If hadrons were indeed made of quarks, then physicists expected to find quarks that were not part of hadrons. Quarks that are not part of hadrons are called free quarks.

The most distinctive property of quarks is their electric charge. All particles observed in nature have an electric charge that is an integral multiple of the charge on the proton. The obvious way to find a quark would be to identify a particle that has a charge one-third or two-thirds that of the proton.

As soon as they heard about the quark hypothesis, experimenters began looking for fractionally charged particles. They studied cosmic ray photographs. They searched in the debris of accelerator collisions. But nowhere did they find fractionally charged particles.

In 1966, the Italian physicists Giacomo Morpurgo and Gaetano Gallinaro reported on an experiment they had done to search for free quarks. They placed a tiny grain of graphite in a magnetic field. Because a graphite grain acts as a small magnet, it floated in the air. When Morpurgo and Gallinaro turned on an electric field, the grain floated to a new position. The stronger the electric field, the farther the grain moved.

The two physicists then used a radioactive source to add an electron to the grain. They measured the grain's new position. A series of measurements told them whether or not the grain had a fractional charge.

Morpurgo and Gallinaro repeated their measurements over and over. They found no fractionally charged particles.

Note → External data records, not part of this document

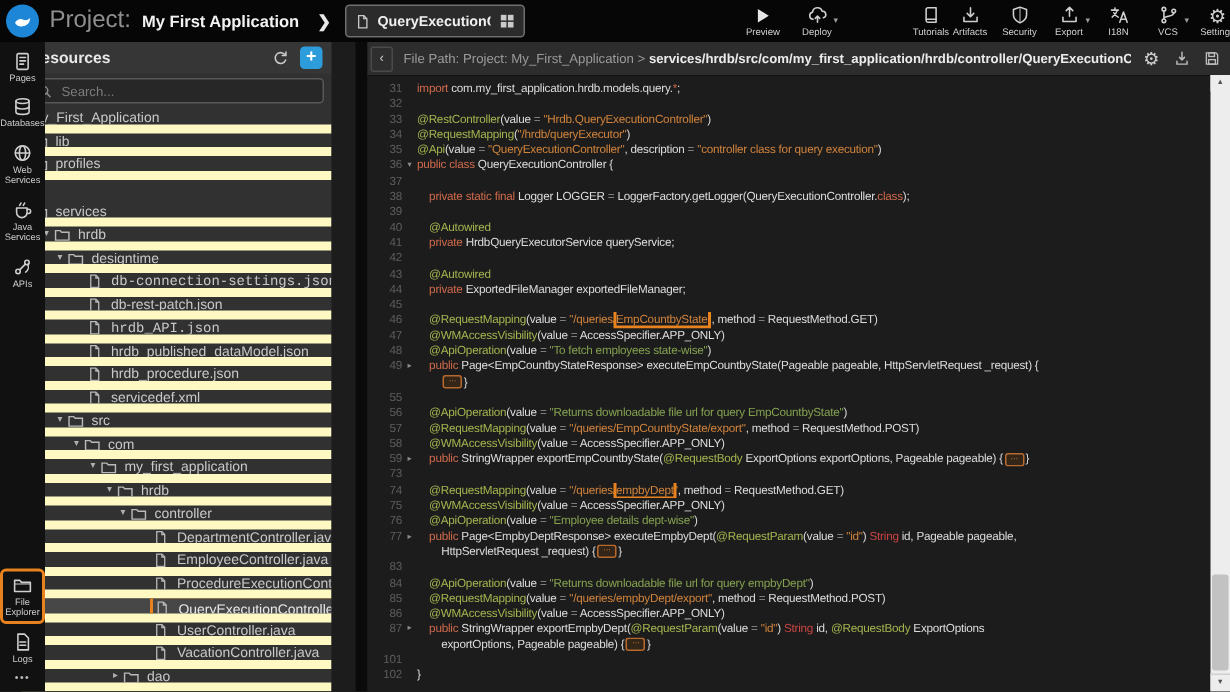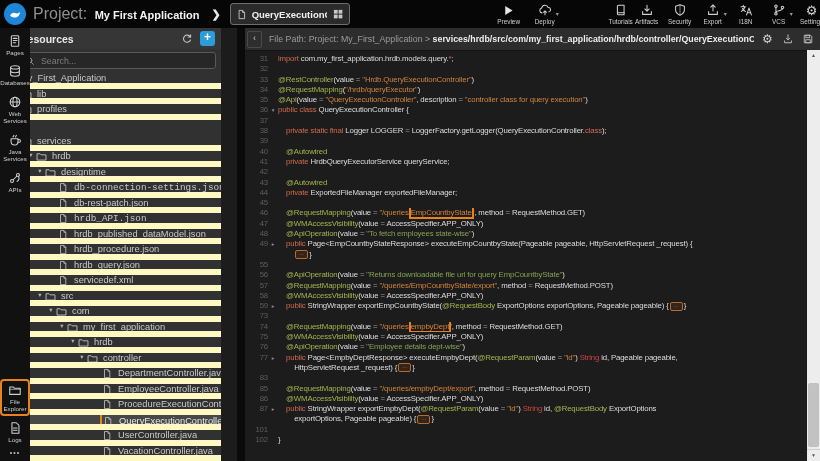"hrdb_query.json" div.tree-row { html: <div> <span> <svg> <path></path> <path></path> </svg> </span> <span>hrdb_query.json</span> </div> -> none }
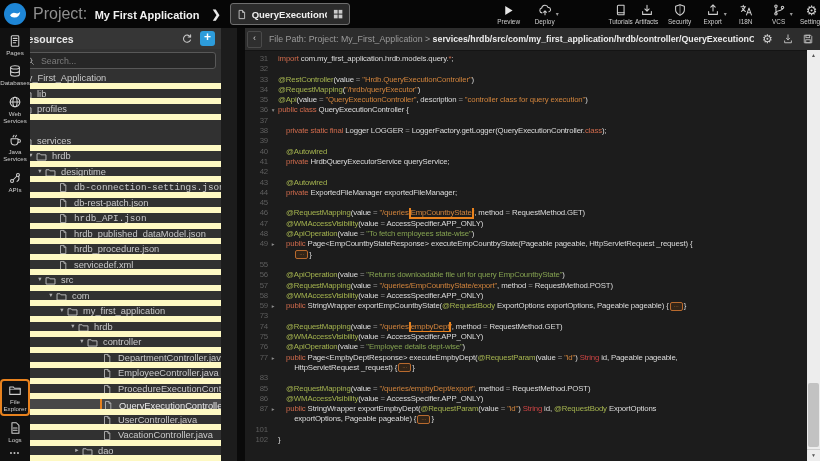"84" div.cl { html: none -> <div><span>84</span><span></span><span><span> </span><span>@ApiOperation</span><span>(value </span><span>= </span><span>"Returns downloadable file url for query empbyDept"</span><span>)</span></span></div> }
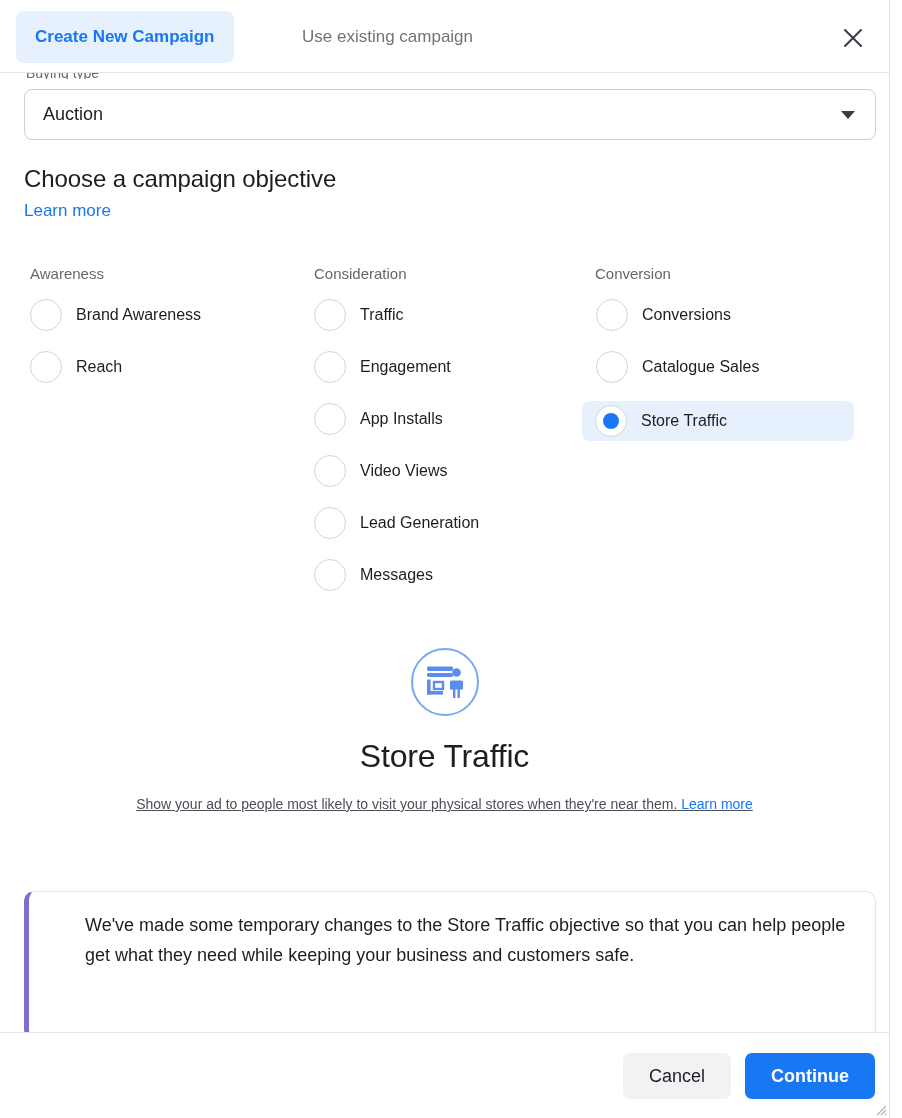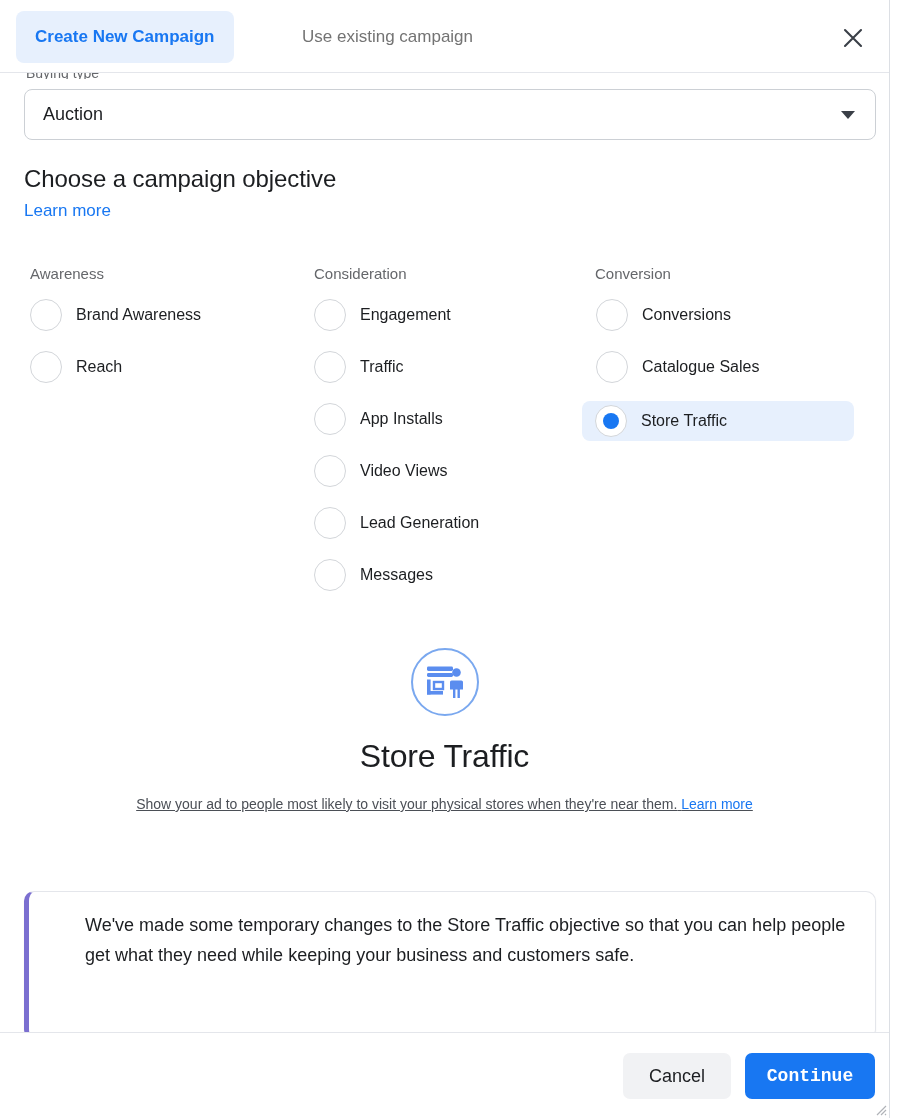"Engagement" div.radio-row { order: before "Traffic" -> after "Traffic" }
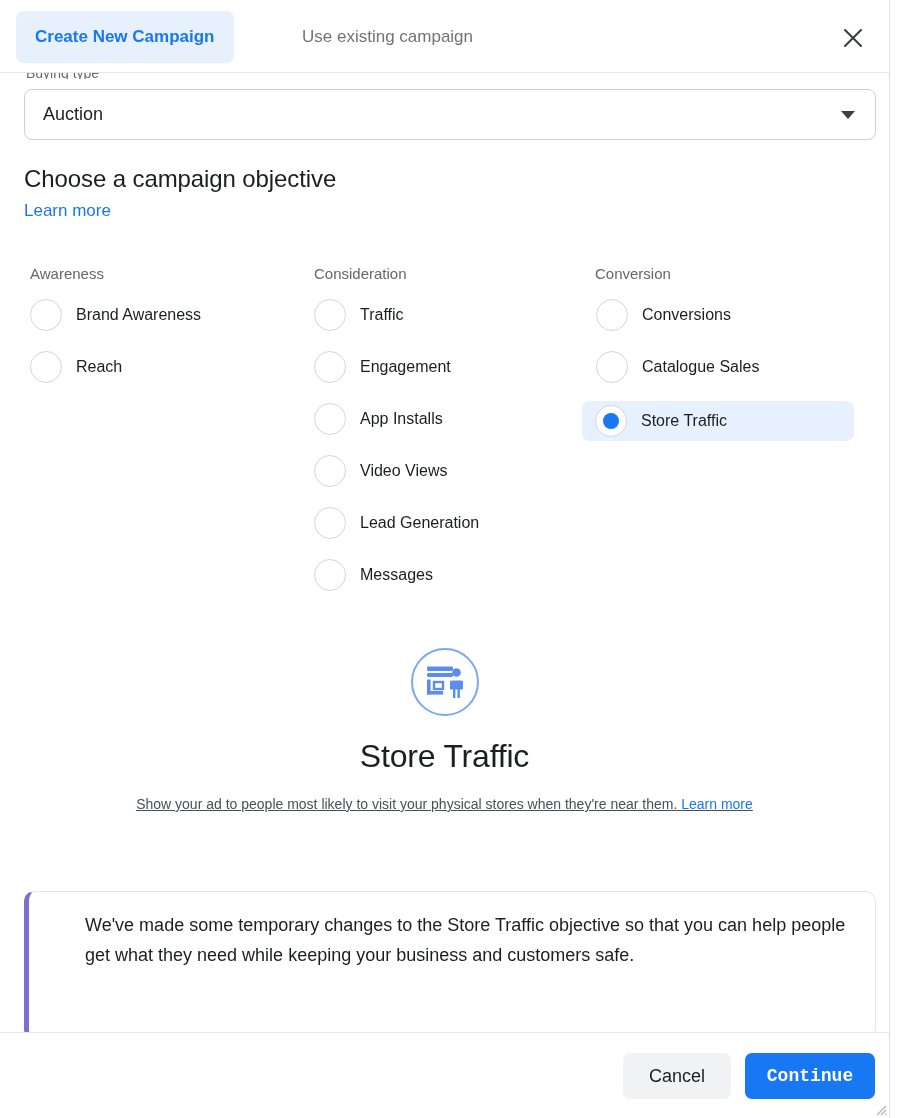"Continue" .btn-continue { font-family: Liberation Mono, monospace -> none }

Eleven years later, Morpurgo, Gallinaro, and Mauro Marinelli, reported on a similar experiment with tiny cylinders of iron. Again, they found no evidence for free quarks.

In California, a group of physicists led by William Fairbank searched for free quarks in superconducting niobium balls. They too used magnetic levitation and electric fields to measure the electric charge on the balls. Two of their eight niobium balls seemed to have fractional charge.

By 1981, Fairbank's group had done more measurements, and found more fractional charge. Yet Morpurgo's experiment had found none. Could both experiments be right?

It is possible that free quarks can exist only in certain materials under special conditions. If that is true, there is no contradiction between the two experiments. Many physicists, however, think there may be another explanation for Fairbank's results.

Most physicists have come to believe that quarks cannot exist outside of hadrons. They are so strongly bound together that any attempt to separate them requires a tremendous amount of energy. This energy gets transformed into pairs of quarks and anti-quarks, which combine with the original quarks to create more hadrons.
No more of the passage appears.